Segment Start: Source data

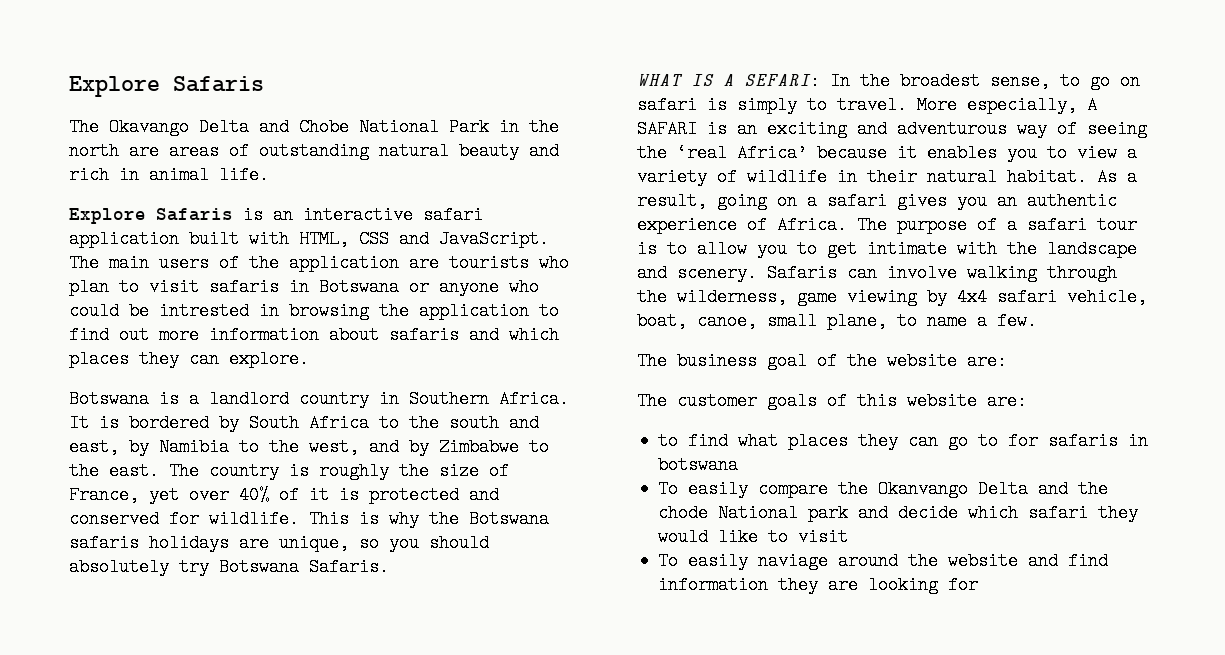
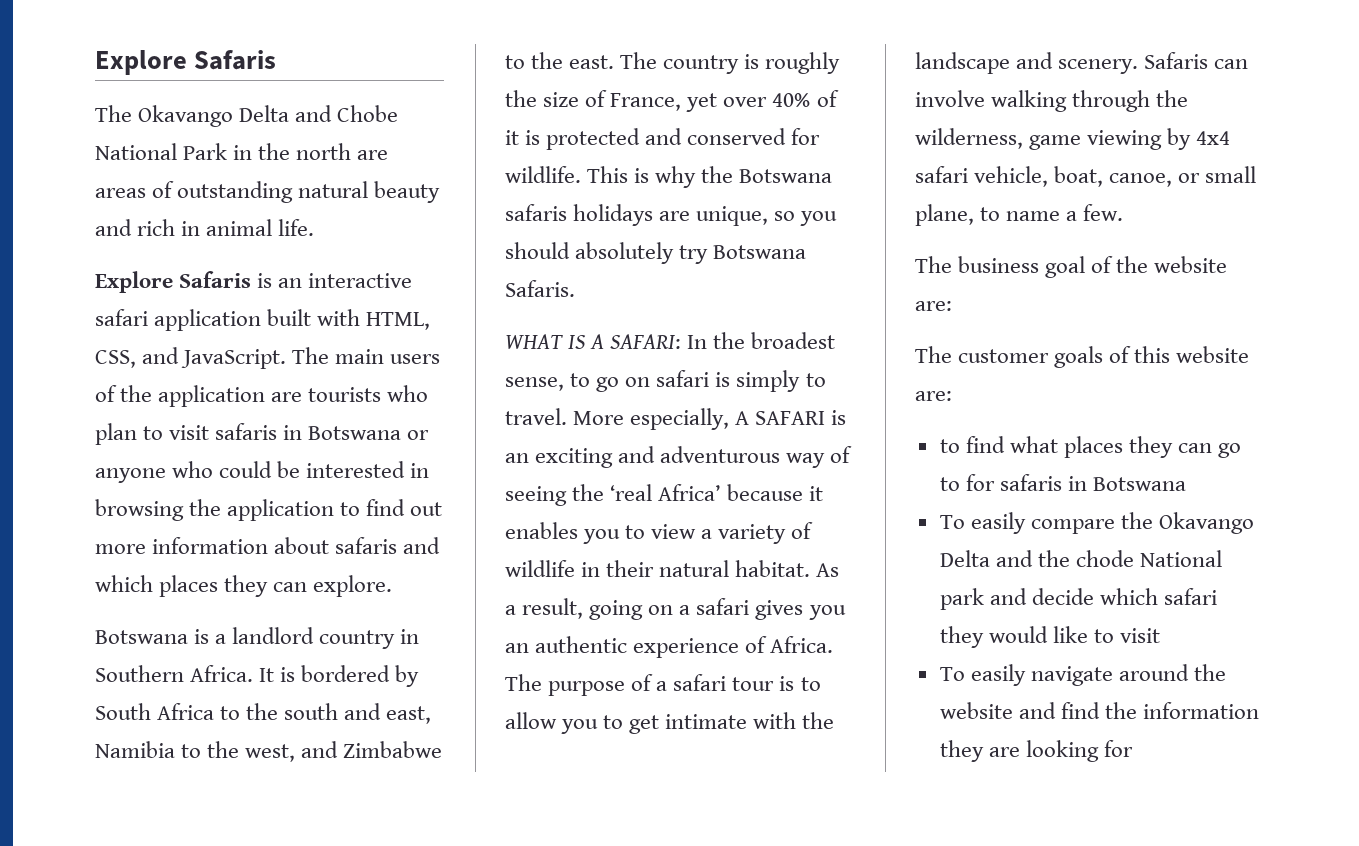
- Explore Safaris is an interactive safari application built with HTML, CSS and JavaScript.
+ Explore Safaris is an interactive safari application built with HTML, CSS, and JavaScript.
- The main users of the application are tourists who plan to visit safaris in Botswana or anyone who could be intrested in browsing the application to find out more information about safaris and which places they can explore.
+ The main users of the application are tourists who plan to visit safaris in Botswana or anyone who could be interested in browsing the application to find out more information about safaris and which places they can explore.
- It is bordered by South Africa to the south and east, by Namibia to the west, and by Zimbabwe to the east.
+ It is bordered by South Africa to the south and east, Namibia to the west, and Zimbabwe to the east.
- WHAT IS A SEFARI: In the broadest sense, to go on safari is simply to travel.
+ WHAT IS A SAFARI: In the broadest sense, to go on safari is simply to travel.
- Safaris can involve walking through the wilderness, game viewing by 4x4 safari vehicle, boat, canoe, small plane, to name a few.
+ Safaris can involve walking through the wilderness, game viewing by 4x4 safari vehicle, boat, canoe, or small plane, to name a few.
- to find what places they can go to for safaris in botswana
+ to find what places they can go to for safaris in Botswana
- To easily compare the Okanvango Delta and the chode National park and decide which safari they would like to visit
+ To easily compare the Okavango Delta and the chode National park and decide which safari they would like to visit
- To easily naviage around the website and find information they are looking for
+ To easily navigate around the website and find the information they are looking for

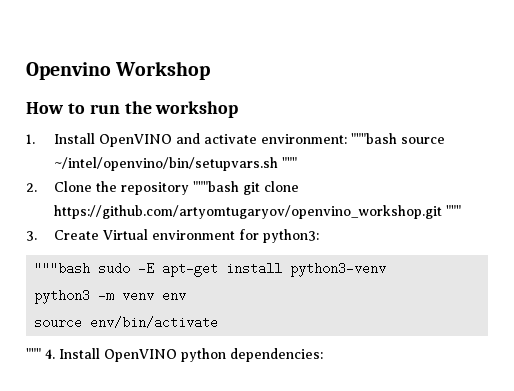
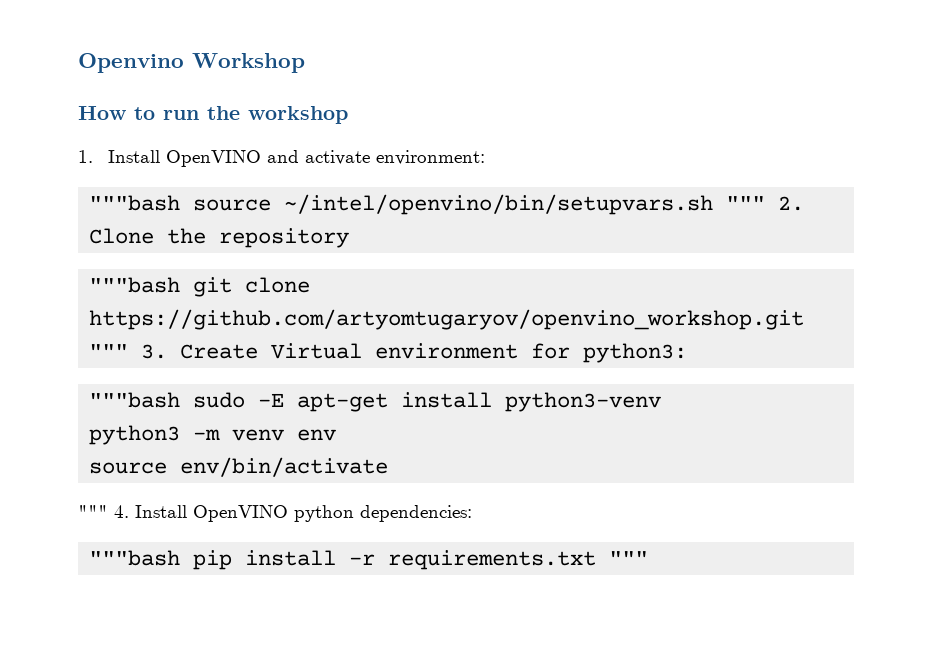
- 1. Install OpenVINO and activate environment: """bash source ~/intel/openvino/bin/setupvars.sh """
- 2. Clone the repository """bash git clone https://github.com/artyomtugaryov/openvino_workshop.git """
- 3. Create Virtual environment for python3:
+ 1. Install OpenVINO and activate environment:
+ """bash source ~/intel/openvino/bin/setupvars.sh """ 2. Clone the repository
+ """bash git clone https://github.com/artyomtugaryov/openvino_workshop.git """ 3. Create Virtual environment for python3:
+ """bash pip install -r requirements.txt """

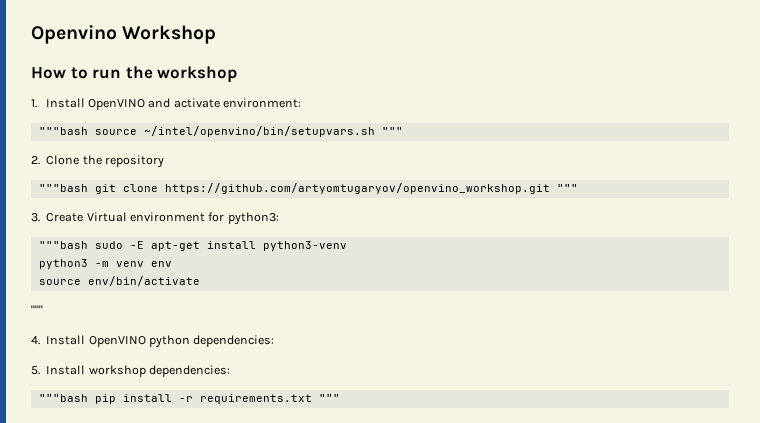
- """bash source ~/intel/openvino/bin/setupvars.sh """ 2. Clone the repository
+ """bash source ~/intel/openvino/bin/setupvars.sh """
+ 2. Clone the repository
- """bash git clone https://github.com/artyomtugaryov/openvino_workshop.git """ 3. Create Virtual environment for python3:
+ """bash git clone https://github.com/artyomtugaryov/openvino_workshop.git """
+ 3. Create Virtual environment for python3:
  source env/bin/activate
- """ 4. Install OpenVINO python dependencies:
+ """
+ 4. Install OpenVINO python dependencies:
+ 5. Install workshop dependencies:

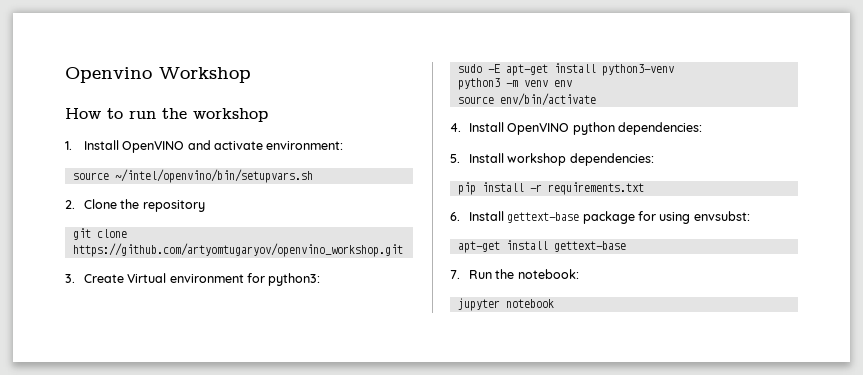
- """bash source ~/intel/openvino/bin/setupvars.sh """
+ source ~/intel/openvino/bin/setupvars.sh
- """bash git clone https://github.com/artyomtugaryov/openvino_workshop.git """
+ git clone https://github.com/artyomtugaryov/openvino_workshop.git
- """bash sudo -E apt-get install python3-venv
+ sudo -E apt-get install python3-venv
  source env/bin/activate
- """
- """bash pip install -r requirements.txt """
+ pip install -r requirements.txt
+ 6. Install gettext-base package for using envsubst:
+ apt-get install gettext-base
+ 7. Run the notebook:
+ jupyter notebook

Segment End: Source data

◆ Task statement
All of the data above must be printed exactly, minus its pictures.

◆ Exercise response
- Explore Safaris is an interactive safari application built with HTML, CSS and JavaScript.
+ Explore Safaris is an interactive safari application built with HTML, CSS, and JavaScript.
- The main users of the application are tourists who plan to visit safaris in Botswana or anyone who could be intrested in browsing the application to find out more information about safaris and which places they can explore.
+ The main users of the application are tourists who plan to visit safaris in Botswana or anyone who could be interested in browsing the application to find out more information about safaris and which places they can explore.
- It is bordered by South Africa to the south and east, by Namibia to the west, and by Zimbabwe to the east.
+ It is bordered by South Africa to the south and east, Namibia to the west, and Zimbabwe to the east.
- WHAT IS A SEFARI: In the broadest sense, to go on safari is simply to travel.
+ WHAT IS A SAFARI: In the broadest sense, to go on safari is simply to travel.
- Safaris can involve walking through the wilderness, game viewing by 4x4 safari vehicle, boat, canoe, small plane, to name a few.
+ Safaris can involve walking through the wilderness, game viewing by 4x4 safari vehicle, boat, canoe, or small plane, to name a few.
- to find what places they can go to for safaris in botswana
+ to find what places they can go to for safaris in Botswana
- To easily compare the Okanvango Delta and the chode National park and decide which safari they would like to visit
+ To easily compare the Okavango Delta and the chode National park and decide which safari they would like to visit
- To easily naviage around the website and find information they are looking for
+ To easily navigate around the website and find the information they are looking for

- 1. Install OpenVINO and activate environment: """bash source ~/intel/openvino/bin/setupvars.sh """
- 2. Clone the repository """bash git clone https://github.com/artyomtugaryov/openvino_workshop.git """
- 3. Create Virtual environment for python3:
+ 1. Install OpenVINO and activate environment:
+ """bash source ~/intel/openvino/bin/setupvars.sh """ 2. Clone the repository
+ """bash git clone https://github.com/artyomtugaryov/openvino_workshop.git """ 3. Create Virtual environment for python3:
+ """bash pip install -r requirements.txt """

- """bash source ~/intel/openvino/bin/setupvars.sh """ 2. Clone the repository
+ """bash source ~/intel/openvino/bin/setupvars.sh """
+ 2. Clone the repository
- """bash git clone https://github.com/artyomtugaryov/openvino_workshop.git """ 3. Create Virtual environment for python3:
+ """bash git clone https://github.com/artyomtugaryov/openvino_workshop.git """
+ 3. Create Virtual environment for python3:
  source env/bin/activate
- """ 4. Install OpenVINO python dependencies:
+ """
+ 4. Install OpenVINO python dependencies:
+ 5. Install workshop dependencies:

- """bash source ~/intel/openvino/bin/setupvars.sh """
+ source ~/intel/openvino/bin/setupvars.sh
- """bash git clone https://github.com/artyomtugaryov/openvino_workshop.git """
+ git clone https://github.com/artyomtugaryov/openvino_workshop.git
- """bash sudo -E apt-get install python3-venv
+ sudo -E apt-get install python3-venv
  source env/bin/activate
- """
- """bash pip install -r requirements.txt """
+ pip install -r requirements.txt
+ 6. Install gettext-base package for using envsubst:
+ apt-get install gettext-base
+ 7. Run the notebook:
+ jupyter notebook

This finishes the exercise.